## Data records

----

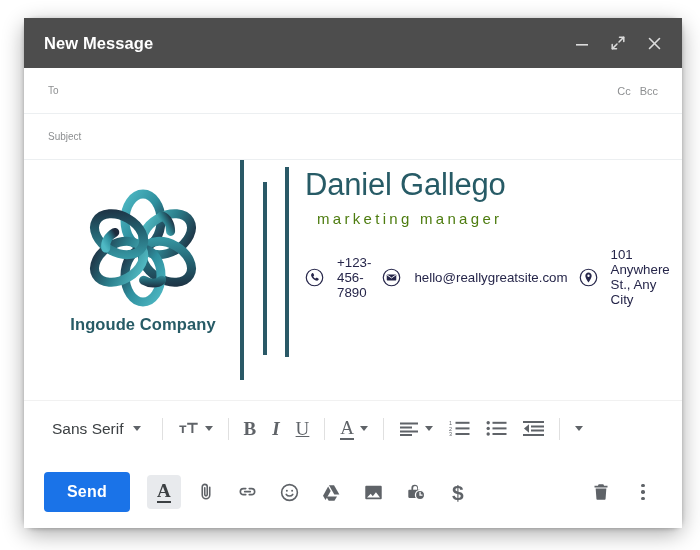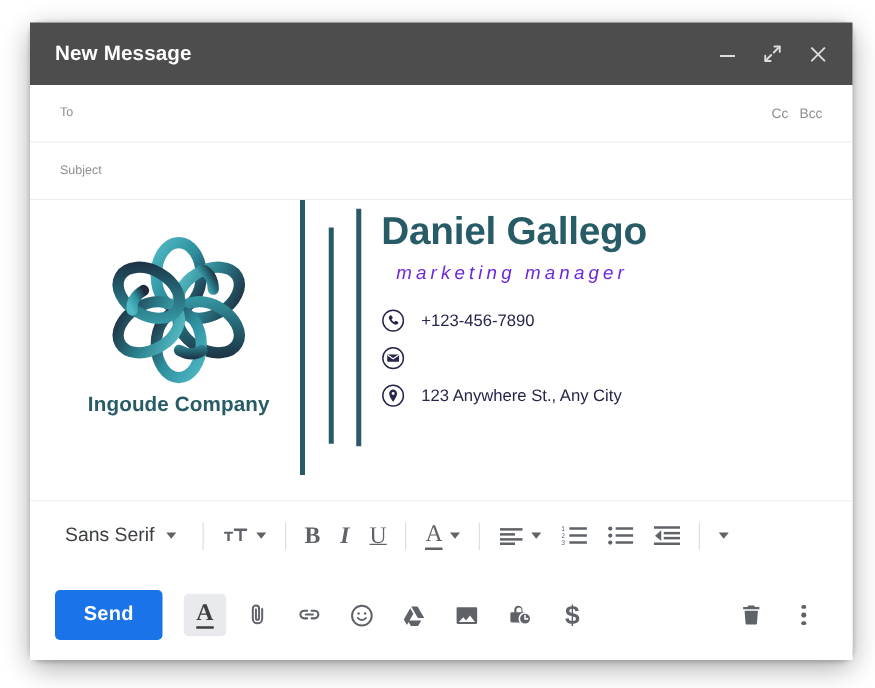--- a/index.html
+++ b/index.html
@@ -118,37 +118,36 @@
 
   
   #sig-text {
     position: absolute;
     left: 281px;
     top: 8px;
     right: 14px;
   }
   #sig-name {
     font-size: 31px;
-    font-weight: bold;
+    font-weight: normal;
     color: #275b66;
     line-height: 1.08;
     letter-spacing: -0.2px;
   }
   #sig-role {
     margin-top: 9px;
     font-size: 15px;
-    color: #6d28d9;
+    color: #4d7c0f;
     letter-spacing: 3.3px;
     padding-left: 12px;
-    font-style: italic;
   }
   #contact-list {
     margin-top: 20px;
     display: flex;
-    flex-direction: column;
+    flex-direction: row;
     gap: 11px;
   }
   .contact-row {
     display: flex;
     align-items: center;
     gap: 13px;
   }
   .contact-icon { width: 19px; height: 19px; flex: 0 0 auto; }
   .contact-icon svg { display: block; }
   .contact-text {
@@ -369,31 +368,32 @@
           </div>
 
           <div class="contact-row">
             <span class="contact-icon">
               <svg viewBox="0 0 24 24" width="19" height="19">
                 <circle cx="12" cy="12" r="10.4" fill="none" stroke="#26264a" stroke-width="1.5"></circle>
                 <rect x="6" y="8.3" width="12" height="7.4" rx="0.8" fill="#26264a"></rect>
                 <path d="M6.4 8.8 12 12.6l5.6-3.8" fill="none" stroke="#ffffff" stroke-width="1.2"></path>
               </svg>
             </span>
+            <span class="contact-text">hello@reallygreatsite.com</span>
           </div>
 
           <div class="contact-row">
             <span class="contact-icon">
               <svg viewBox="0 0 24 24" width="19" height="19">
                 <circle cx="12" cy="12" r="10.4" fill="none" stroke="#26264a" stroke-width="1.5"></circle>
                 <path d="M12 5.8c-2.2 0-4 1.8-4 4 0 3 4 8.4 4 8.4s4-5.4 4-8.4c0-2.2-1.8-4-4-4z" fill="#26264a"></path>
                 <circle cx="12" cy="9.8" r="1.5" fill="#ffffff"></circle>
               </svg>
             </span>
-            <span class="contact-text">123 Anywhere St., Any City</span>
+            <span class="contact-text">101 Anywhere St., Any City</span>
           </div>
 
 
         </div>
       </div>
 
     </div>
   </div>
 
   <div id="format-bar">

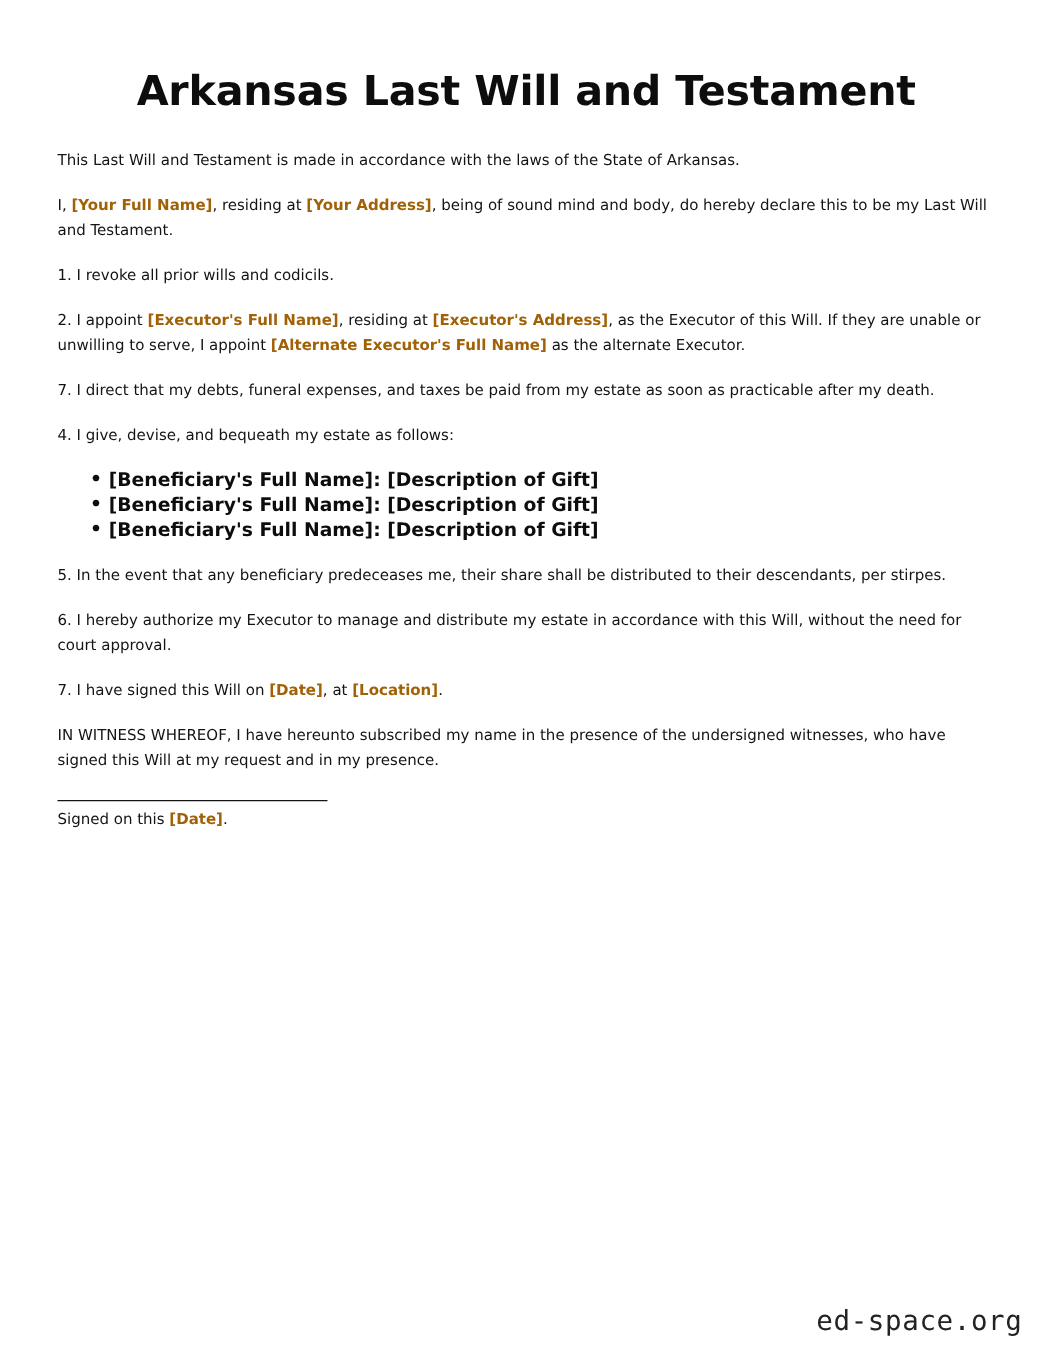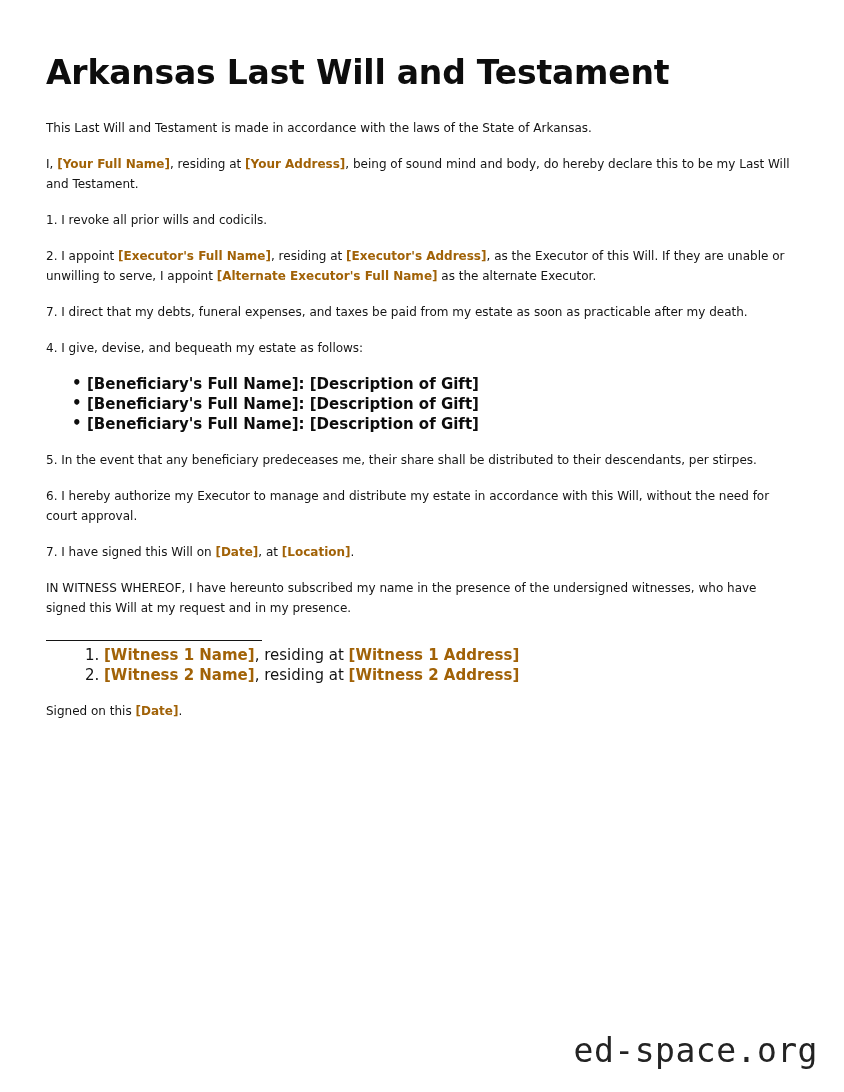--- a/index.html
+++ b/index.html
@@ -27,20 +27,21 @@
     padding: 48px 48px 0 46px;
   }
 
   .doc-title {
     font-size: 33px;
     font-weight: bold;
     line-height: 1.15;
     letter-spacing: -0.2px;
     margin: 6px 0 26px 0;
     color: #0d0d0d;
+    text-align: center;
   }
 
   p.para {
     font-size: 12px;
     line-height: 20px;
     margin: 0 0 16px 0;
     max-width: 752px;
     color: #141414;
   }
 
@@ -96,21 +97,21 @@
     font-weight: bold;
     margin: 0 0 16px 0;
     color: #0d0d0d;
   }
 
   .watermark {
     position: absolute;
     right: 26px;
     bottom: 22px;
     font-family: "DejaVu Sans Mono", monospace;
-    font-size: 33px;
+    font-size: 22px;
     letter-spacing: 0.5px;
     color: #232323;
     white-space: nowrap;
   }
 </style>
 </head>
 <body>
 
 <div class="page">
 
@@ -165,28 +166,20 @@
   </p>
 
   <p class="para">
     <span>IN WITNESS WHEREOF, I have hereunto subscribed my name in the presence of the undersigned witnesses, who have signed this Will at my request and in my presence.</span>
   </p>
 
   <hr class="sig-line">
 
 
 
-  <ol class="witness-list">
-    <li>
-      <b>[Witness 1 Name]</b><span>, residing at </span><b>[Witness 1 Address]</b>
-    </li>
-    <li>
-      <b>[Witness 2 Name]</b><span>, residing at </span><b>[Witness 2 Address]</b>
-    </li>
-  </ol>
 
   <p class="para">
     <span>Signed on this </span><b>[Date]</b><span>.</span>
   </p>
 
 </div>
 
 <div class="watermark">ed-space.org</div>
 
 </body></html>

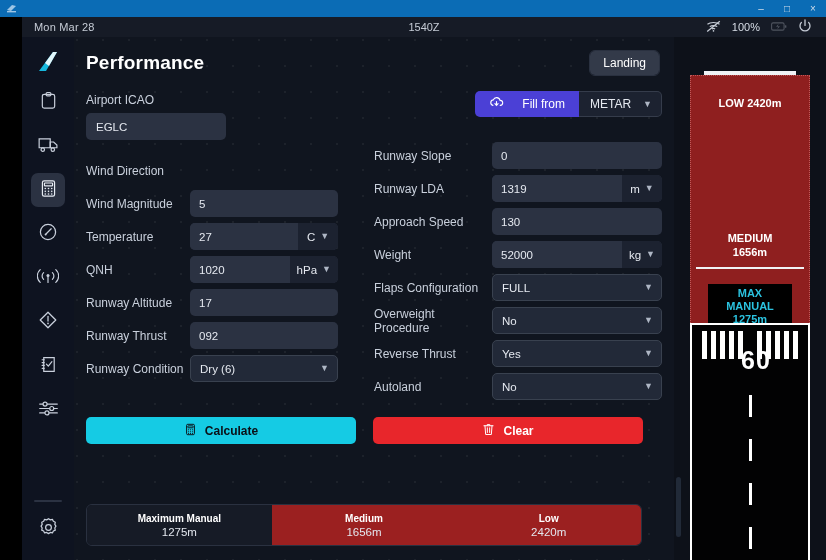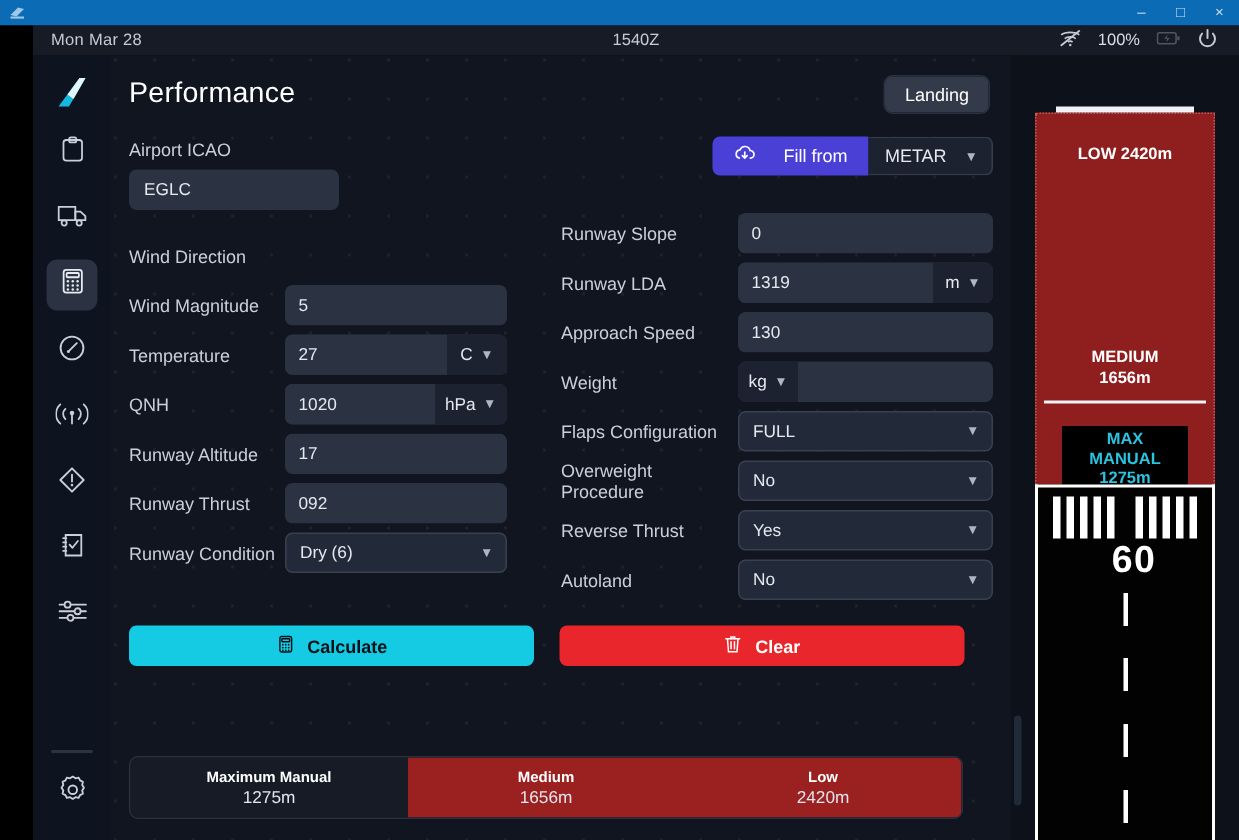--- a/index.html
+++ b/index.html
@@ -110,21 +110,21 @@
       #10151f;
     position: relative;
   }
 
   .page-head {
     display: flex; align-items: center;
     padding: 10px 14px 0 12px;
     height: 42px;
   }
   .page-title {
-    font-size: 19px; font-weight: normal; color: #ffffff;
+    font-size: 19px; font-weight: bold; color: #ffffff;
     letter-spacing: .2px;
   }
   .tabs {
     margin-left: auto;
     display: flex;
     background: #171d29;
     border: 1px solid #2a3140;
     border-radius: 6px;
     overflow: hidden;
     height: 26px;
@@ -337,21 +337,21 @@
   .thresh {
     position: absolute; left: 10px; top: 6px;
     width: 96px; height: 28px;
     display: flex; gap: 4px;
   }
   .thresh i {
     display: block; width: 5px; height: 28px; background: #ffffff;
   }
   .thresh .gap { background: transparent; width: 7px; }
   .rwy-num {
-    position: absolute; left: 0; top: 34px; width: 128px;
+    position: absolute; left: 0; top: 21px; width: 128px;
     text-align: center;
     font-size: 25px; font-weight: bold; color: #ffffff;
     letter-spacing: 1px;
   }
   .centerline {
     position: absolute; left: 57px; top: 70px;
     width: 3px; height: 190px;
     background: repeating-linear-gradient(
       to bottom, #ffffff 0 22px, transparent 22px 44px);
   }
@@ -635,20 +635,21 @@
           <div class="row">
             <div class="lbl wide">Approach Speed</div>
             <div class="fieldwrap w170">
               <div class="txt">130</div>
             </div>
           </div>
 
           <div class="row">
             <div class="lbl wide">Weight</div>
             <div class="fieldwrap w170">
+              <div class="txt">52000</div>
               <div class="unit">
                 <span>kg</span>
                 <span class="chev">▼</span>
               </div>
             </div>
           </div>
 
           <div class="row">
             <div class="lbl wide">Flaps Configuration</div>
             <div class="selbox w170">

----

## Exercise details
Could you give back the full listing word for word, leaving out the images?

## Written answer
--- a/index.html
+++ b/index.html
@@ -118,37 +118,36 @@
 
   
   #sig-text {
     position: absolute;
     left: 281px;
     top: 8px;
     right: 14px;
   }
   #sig-name {
     font-size: 31px;
-    font-weight: bold;
+    font-weight: normal;
     color: #275b66;
     line-height: 1.08;
     letter-spacing: -0.2px;
   }
   #sig-role {
     margin-top: 9px;
     font-size: 15px;
-    color: #6d28d9;
+    color: #4d7c0f;
     letter-spacing: 3.3px;
     padding-left: 12px;
-    font-style: italic;
   }
   #contact-list {
     margin-top: 20px;
     display: flex;
-    flex-direction: column;
+    flex-direction: row;
     gap: 11px;
   }
   .contact-row {
     display: flex;
     align-items: center;
     gap: 13px;
   }
   .contact-icon { width: 19px; height: 19px; flex: 0 0 auto; }
   .contact-icon svg { display: block; }
   .contact-text {
@@ -369,31 +368,32 @@
           </div>
 
           <div class="contact-row">
             <span class="contact-icon">
               <svg viewBox="0 0 24 24" width="19" height="19">
                 <circle cx="12" cy="12" r="10.4" fill="none" stroke="#26264a" stroke-width="1.5"></circle>
                 <rect x="6" y="8.3" width="12" height="7.4" rx="0.8" fill="#26264a"></rect>
                 <path d="M6.4 8.8 12 12.6l5.6-3.8" fill="none" stroke="#ffffff" stroke-width="1.2"></path>
               </svg>
             </span>
+            <span class="contact-text">hello@reallygreatsite.com</span>
           </div>
 
           <div class="contact-row">
             <span class="contact-icon">
               <svg viewBox="0 0 24 24" width="19" height="19">
                 <circle cx="12" cy="12" r="10.4" fill="none" stroke="#26264a" stroke-width="1.5"></circle>
                 <path d="M12 5.8c-2.2 0-4 1.8-4 4 0 3 4 8.4 4 8.4s4-5.4 4-8.4c0-2.2-1.8-4-4-4z" fill="#26264a"></path>
                 <circle cx="12" cy="9.8" r="1.5" fill="#ffffff"></circle>
               </svg>
             </span>
-            <span class="contact-text">123 Anywhere St., Any City</span>
+            <span class="contact-text">101 Anywhere St., Any City</span>
           </div>
 
 
         </div>
       </div>
 
     </div>
   </div>
 
   <div id="format-bar">

--- a/index.html
+++ b/index.html
@@ -27,20 +27,21 @@
     padding: 48px 48px 0 46px;
   }
 
   .doc-title {
     font-size: 33px;
     font-weight: bold;
     line-height: 1.15;
     letter-spacing: -0.2px;
     margin: 6px 0 26px 0;
     color: #0d0d0d;
+    text-align: center;
   }
 
   p.para {
     font-size: 12px;
     line-height: 20px;
     margin: 0 0 16px 0;
     max-width: 752px;
     color: #141414;
   }
 
@@ -96,21 +97,21 @@
     font-weight: bold;
     margin: 0 0 16px 0;
     color: #0d0d0d;
   }
 
   .watermark {
     position: absolute;
     right: 26px;
     bottom: 22px;
     font-family: "DejaVu Sans Mono", monospace;
-    font-size: 33px;
+    font-size: 22px;
     letter-spacing: 0.5px;
     color: #232323;
     white-space: nowrap;
   }
 </style>
 </head>
 <body>
 
 <div class="page">
 
@@ -165,28 +166,20 @@
   </p>
 
   <p class="para">
     <span>IN WITNESS WHEREOF, I have hereunto subscribed my name in the presence of the undersigned witnesses, who have signed this Will at my request and in my presence.</span>
   </p>
 
   <hr class="sig-line">
 
 
 
-  <ol class="witness-list">
-    <li>
-      <b>[Witness 1 Name]</b><span>, residing at </span><b>[Witness 1 Address]</b>
-    </li>
-    <li>
-      <b>[Witness 2 Name]</b><span>, residing at </span><b>[Witness 2 Address]</b>
-    </li>
-  </ol>
 
   <p class="para">
     <span>Signed on this </span><b>[Date]</b><span>.</span>
   </p>
 
 </div>
 
 <div class="watermark">ed-space.org</div>
 
 </body></html>

--- a/index.html
+++ b/index.html
@@ -110,21 +110,21 @@
       #10151f;
     position: relative;
   }
 
   .page-head {
     display: flex; align-items: center;
     padding: 10px 14px 0 12px;
     height: 42px;
   }
   .page-title {
-    font-size: 19px; font-weight: normal; color: #ffffff;
+    font-size: 19px; font-weight: bold; color: #ffffff;
     letter-spacing: .2px;
   }
   .tabs {
     margin-left: auto;
     display: flex;
     background: #171d29;
     border: 1px solid #2a3140;
     border-radius: 6px;
     overflow: hidden;
     height: 26px;
@@ -337,21 +337,21 @@
   .thresh {
     position: absolute; left: 10px; top: 6px;
     width: 96px; height: 28px;
     display: flex; gap: 4px;
   }
   .thresh i {
     display: block; width: 5px; height: 28px; background: #ffffff;
   }
   .thresh .gap { background: transparent; width: 7px; }
   .rwy-num {
-    position: absolute; left: 0; top: 34px; width: 128px;
+    position: absolute; left: 0; top: 21px; width: 128px;
     text-align: center;
     font-size: 25px; font-weight: bold; color: #ffffff;
     letter-spacing: 1px;
   }
   .centerline {
     position: absolute; left: 57px; top: 70px;
     width: 3px; height: 190px;
     background: repeating-linear-gradient(
       to bottom, #ffffff 0 22px, transparent 22px 44px);
   }
@@ -635,20 +635,21 @@
           <div class="row">
             <div class="lbl wide">Approach Speed</div>
             <div class="fieldwrap w170">
               <div class="txt">130</div>
             </div>
           </div>
 
           <div class="row">
             <div class="lbl wide">Weight</div>
             <div class="fieldwrap w170">
+              <div class="txt">52000</div>
               <div class="unit">
                 <span>kg</span>
                 <span class="chev">▼</span>
               </div>
             </div>
           </div>
 
           <div class="row">
             <div class="lbl wide">Flaps Configuration</div>
             <div class="selbox w170">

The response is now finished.